Гома вспомнила свой ночной визит в запертую комнату Грейва. Насколько ей было известно, это осталось незамеченным и о нем не сообщалось. Если Грейв и упомянул об этом кому-нибудь, последствий не было.
Она подумала о своих ногтях, оставляющих маленькие ранки в форме полумесяца на его голове.

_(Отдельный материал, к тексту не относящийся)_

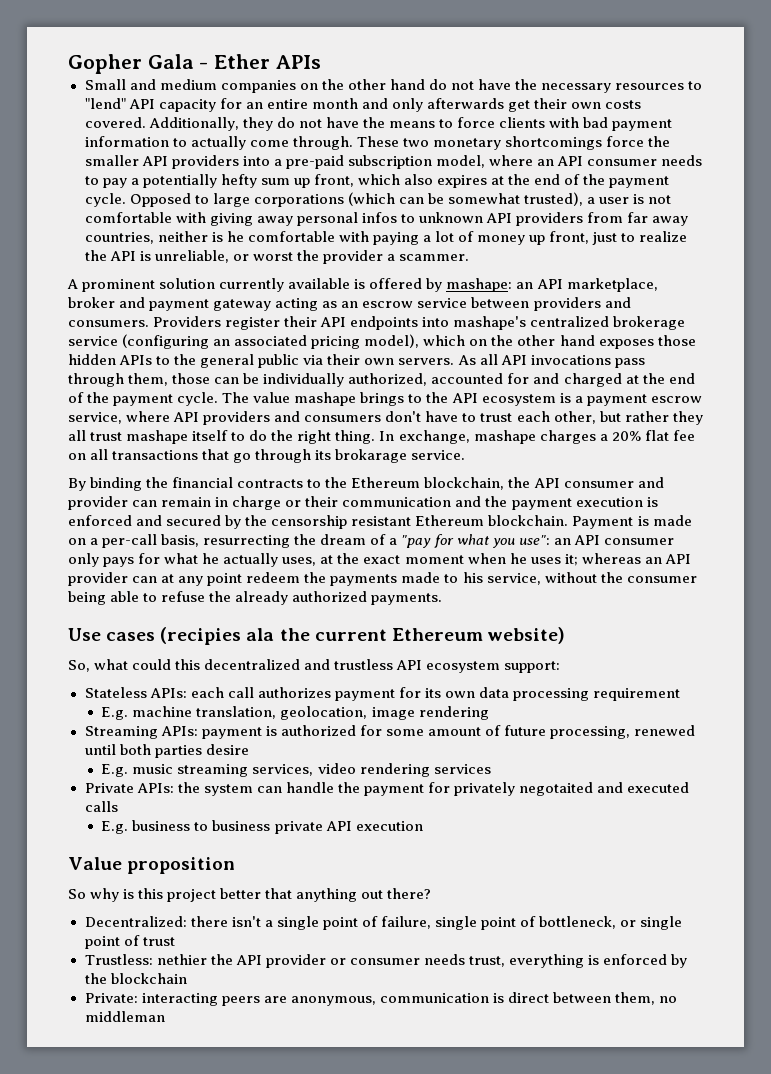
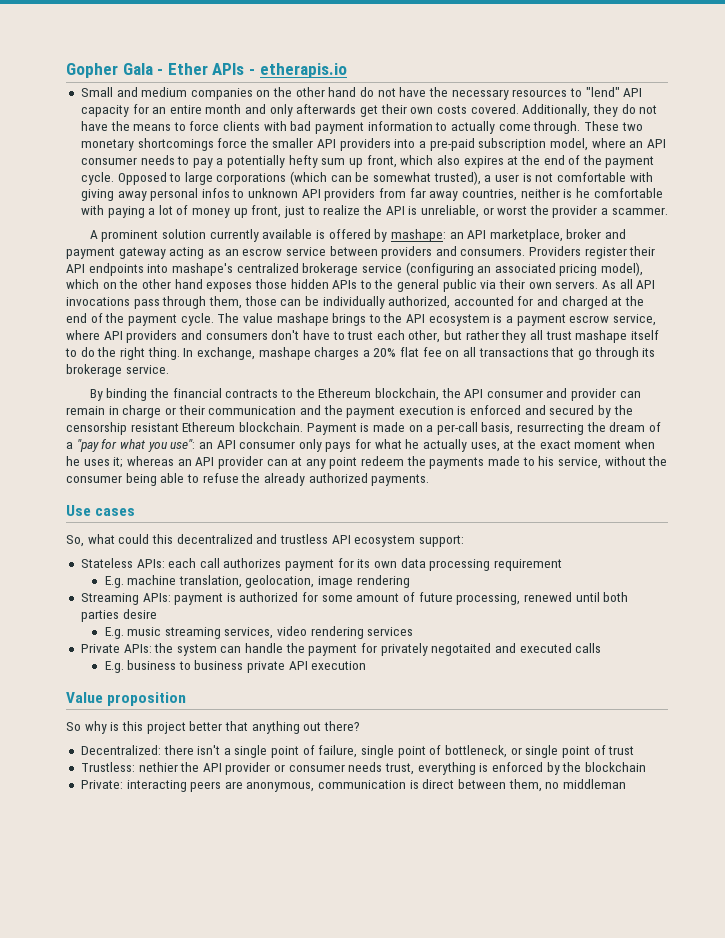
(321, 62) none -> [248,63,347,78] - etherapis.io
[335,449,408,463] brokarage -> [66,364,122,377] brokerage
[160,627,565,645] (recipies ala the current Ethereum website) -> (136, 512) none

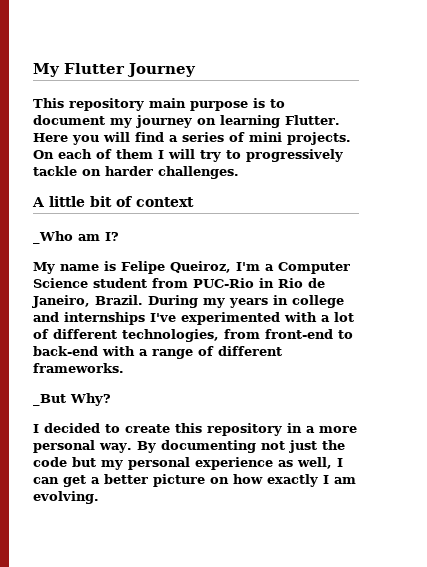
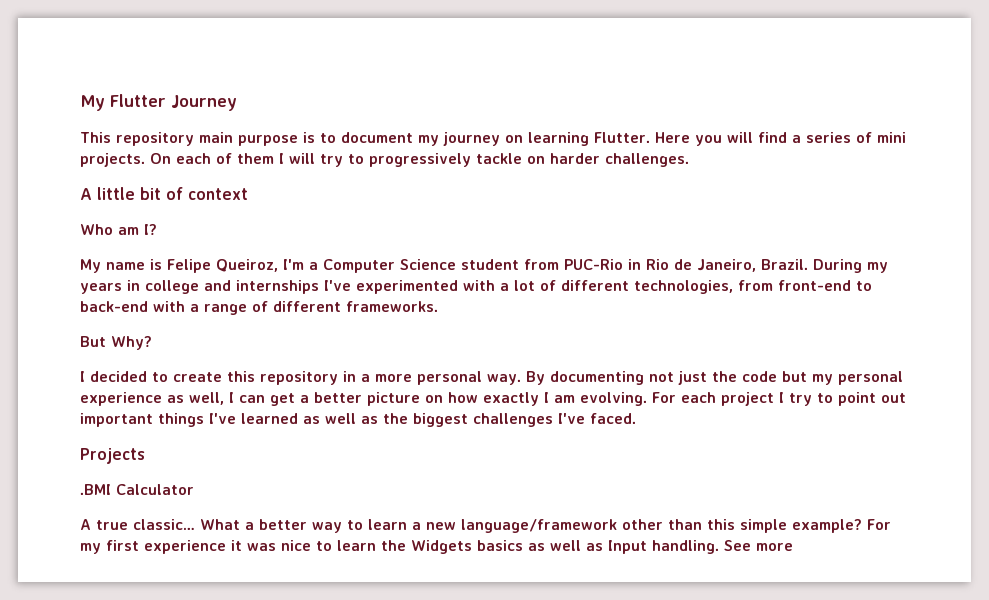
[33,231,73,244] _Who -> [80,224,113,235] Who
[33,394,66,406] _But -> [80,336,106,347] But
(99, 497) none -> [652,392,906,406] [80,413,636,427] [80,448,145,464] [80,484,194,495] [80,519,891,533] [80,540,793,554] For each project I try to point out important things I've learned as well as the biggest challenges I've faced. // Projects // .BMI Calculator // A true classic… What a better way to learn a new language/framework other than this simple example? For my first experience it was nice to learn the Widgets basics as well as Input handling. See more

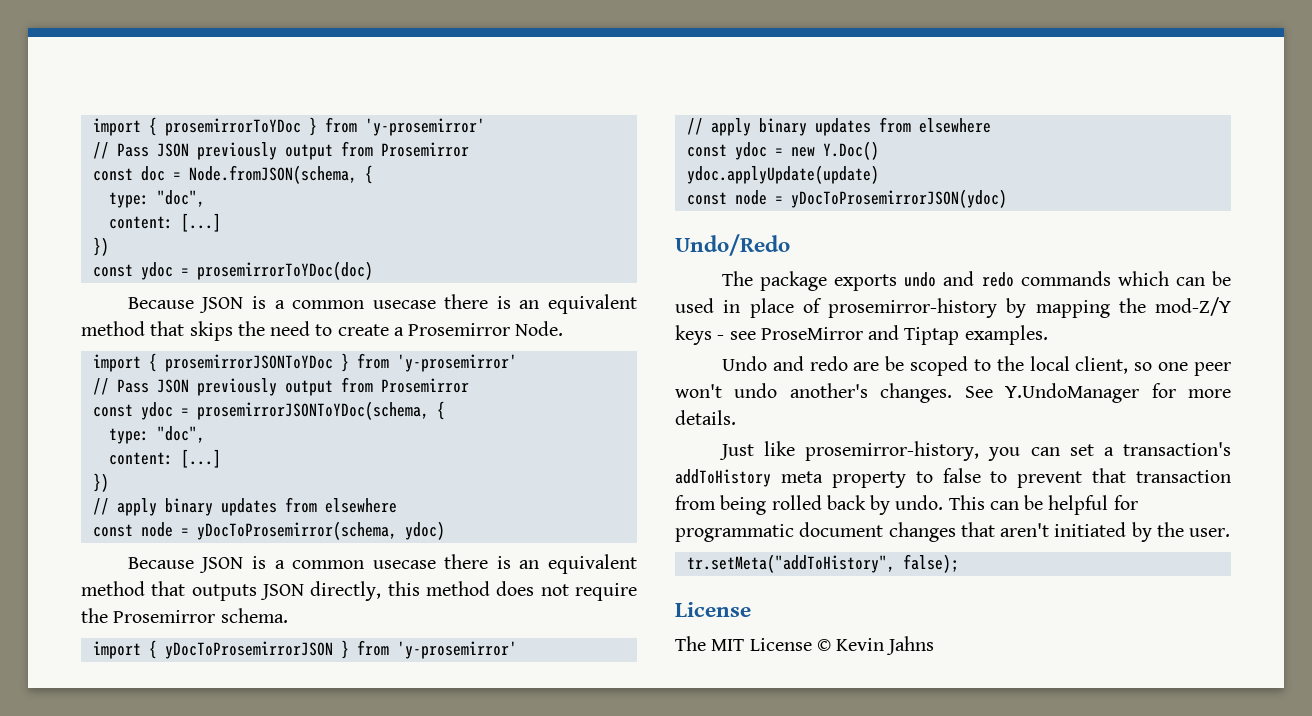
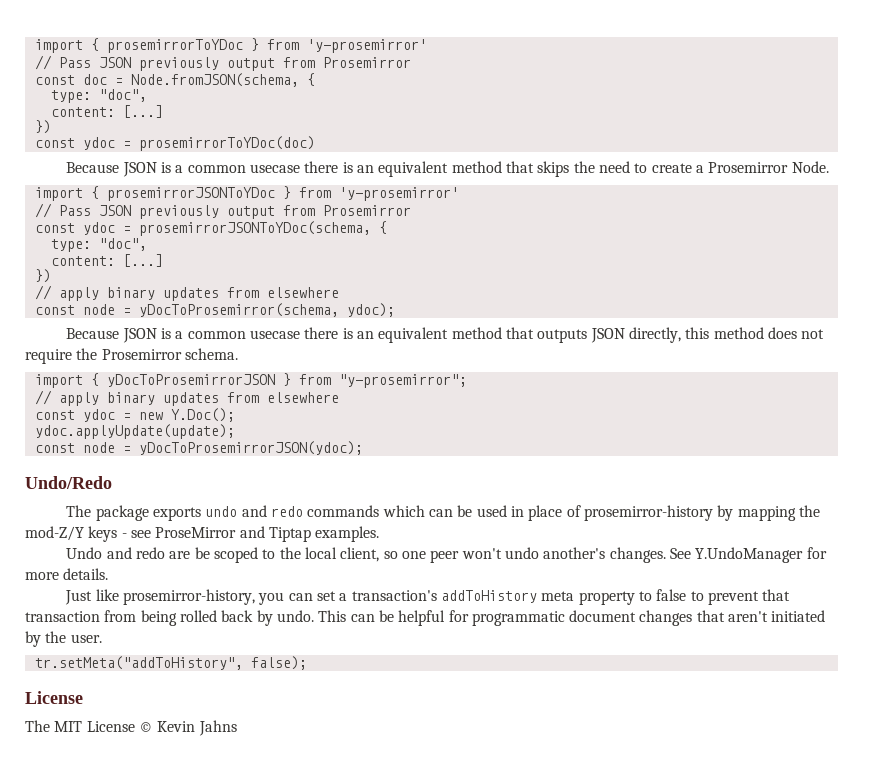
[404,521,445,540] ydoc) -> [346,303,395,317] ydoc);
[396,641,517,659] 'y-prosemirror' -> [338,374,467,388] "y-prosemirror";
[822,141,879,160] [686,165,879,184] [686,189,1007,208] Y.Doc() // ydoc.applyUpdate(update) // const node = yDocToProsemirrorJSON(ydoc) -> [170,408,235,422] [34,424,235,439] [34,441,363,455] Y.Doc(); // ydoc.applyUpdate(update); // const node = yDocToProsemirrorJSON(ydoc);

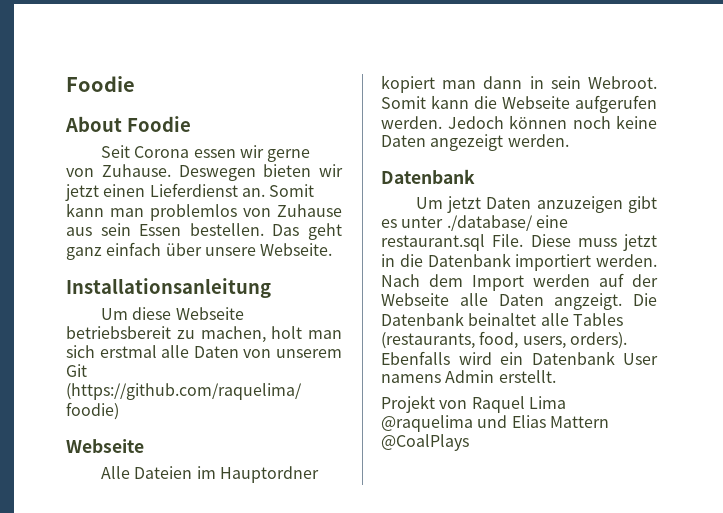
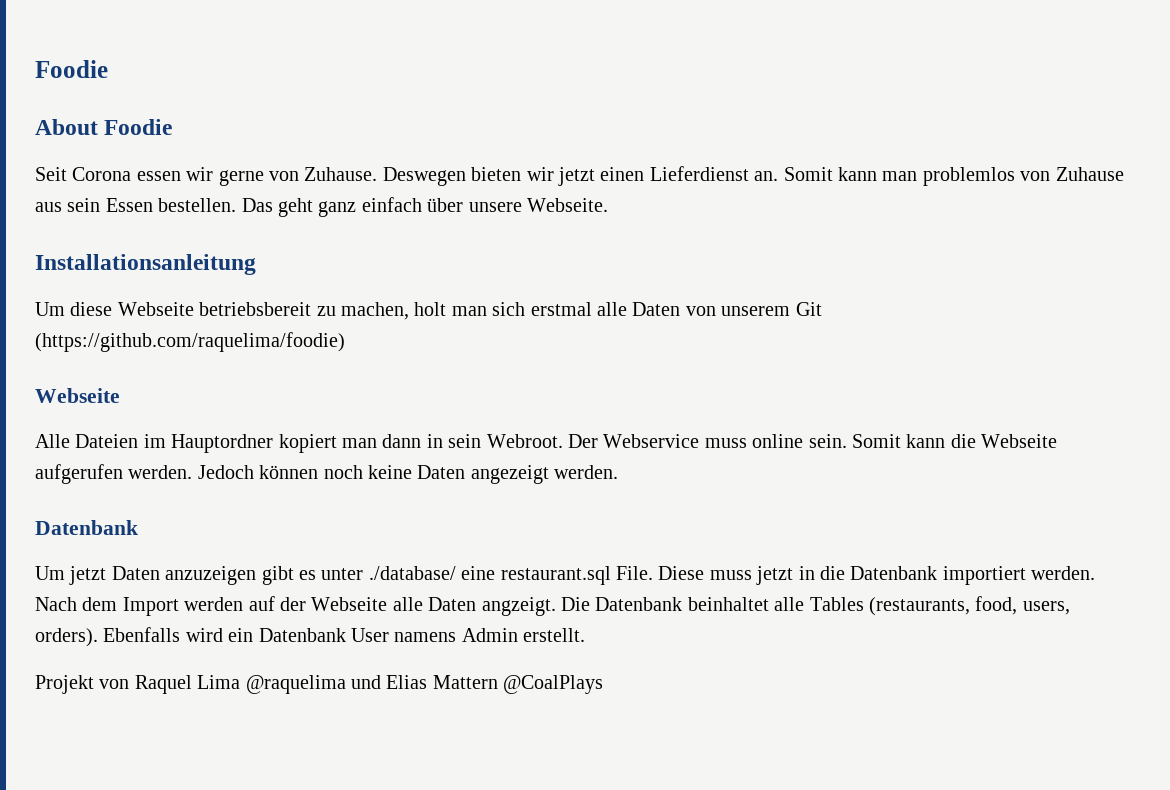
(657, 82) none -> [567,434,847,448] Der Webservice muss online sein.
[468,313,537,326] beinaltet -> [687,597,769,611] beinhaltet

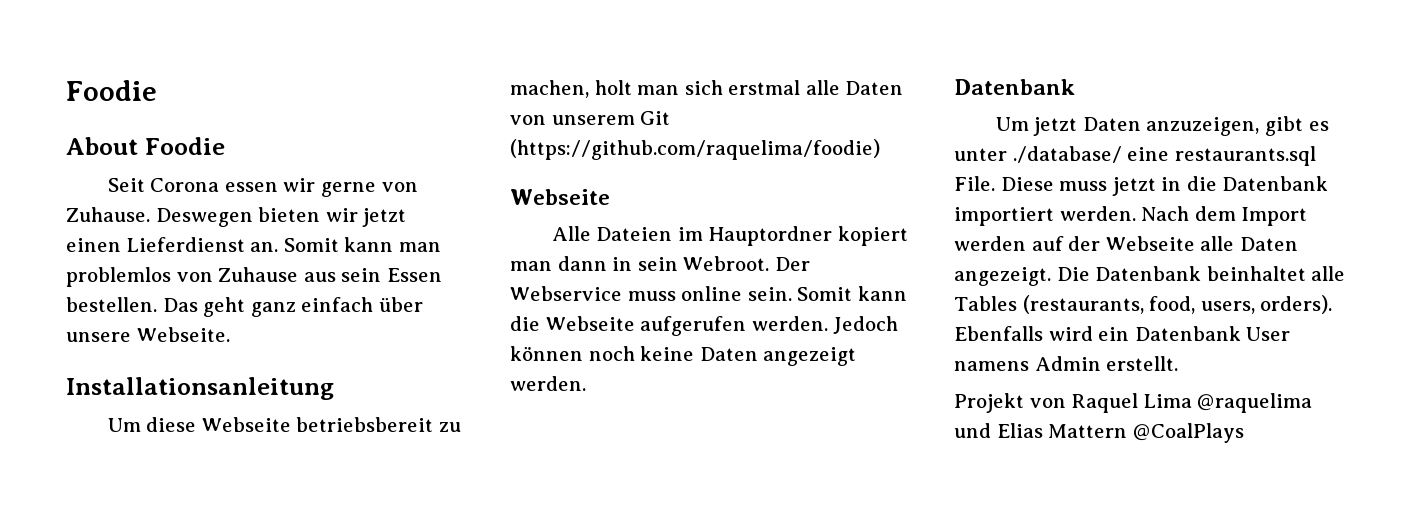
[165,566,257,585] anzuzeigen -> [1146,117,1260,136] anzuzeigen,
[500,566,611,585] restaurant.sql -> [1174,146,1316,166] restaurants.sql
[481,597,556,616] angzeigt. -> [954,267,1051,286] angezeigt.

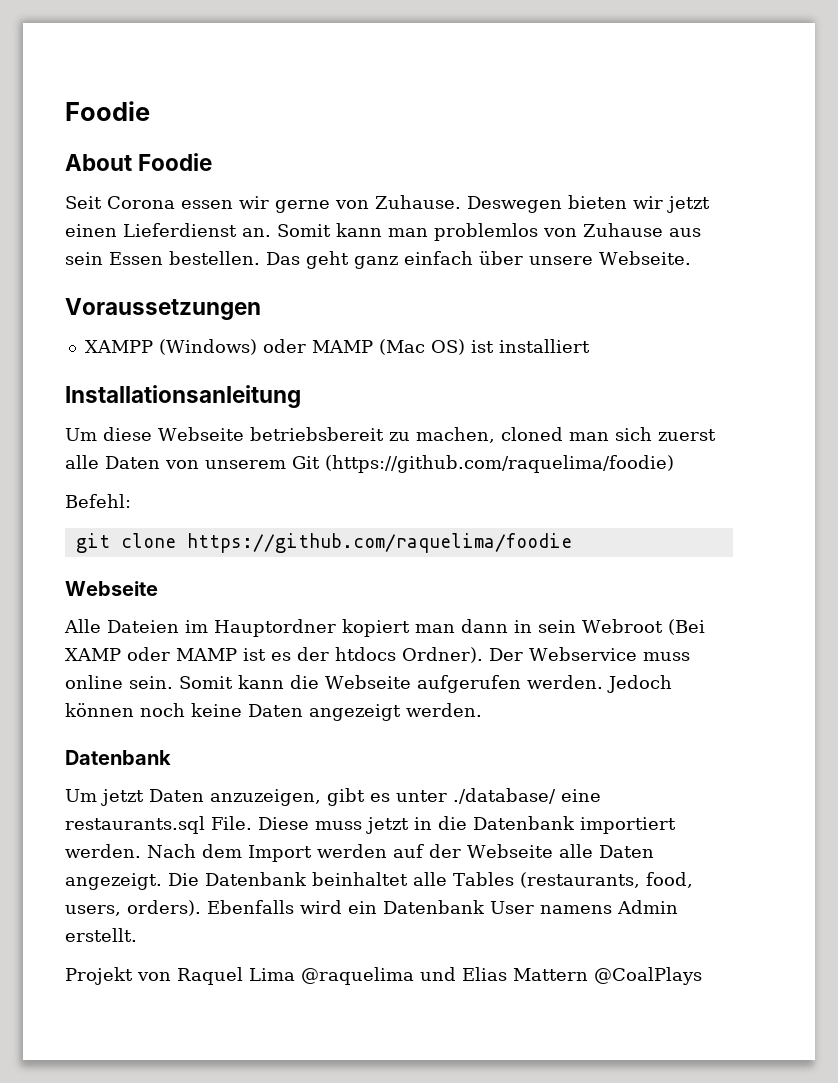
(230, 334) none -> [65,298,261,320] [84,339,590,355] // Voraussetzungen // XAMPP (Windows) oder MAMP (Mac OS) ist installiert
[594,80,632,95] holt -> [500,427,563,441] cloned
[728,80,801,95] erstmal -> [657,429,716,441] zuerst
(880, 149) none -> [65,494,131,508] [75,533,572,553] // Befehl: // git clone https://github.com/raquelima/foodie
[683,256,770,271] Webroot. -> [582,619,705,635] [65,647,483,663] Webroot (Bei XAMP oder MAMP ist es der htdocs Ordner).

– Я бы не хотела возмездия.
ГЛАВА ДВАДЦАТАЯ
Кану приготовил чай и опустился на колени перед саркофагом Ниссы, пока крышка со вздохом не открылась и не скользнула назад. Она лежала там, живая, но еще не проснувшаяся. Он позволил этому случиться в свое время, все еще стоя на коленях, пока неловкость его позы не стала почти невыносимой. Он все еще ждал. Наконец она пошевелилась, ее горло задвигалось, глаза превратились в щелочки. И снова он позволил ей замолчать, хотя был уверен, что она чувствует его присутствие, его дыхание рядом с собой.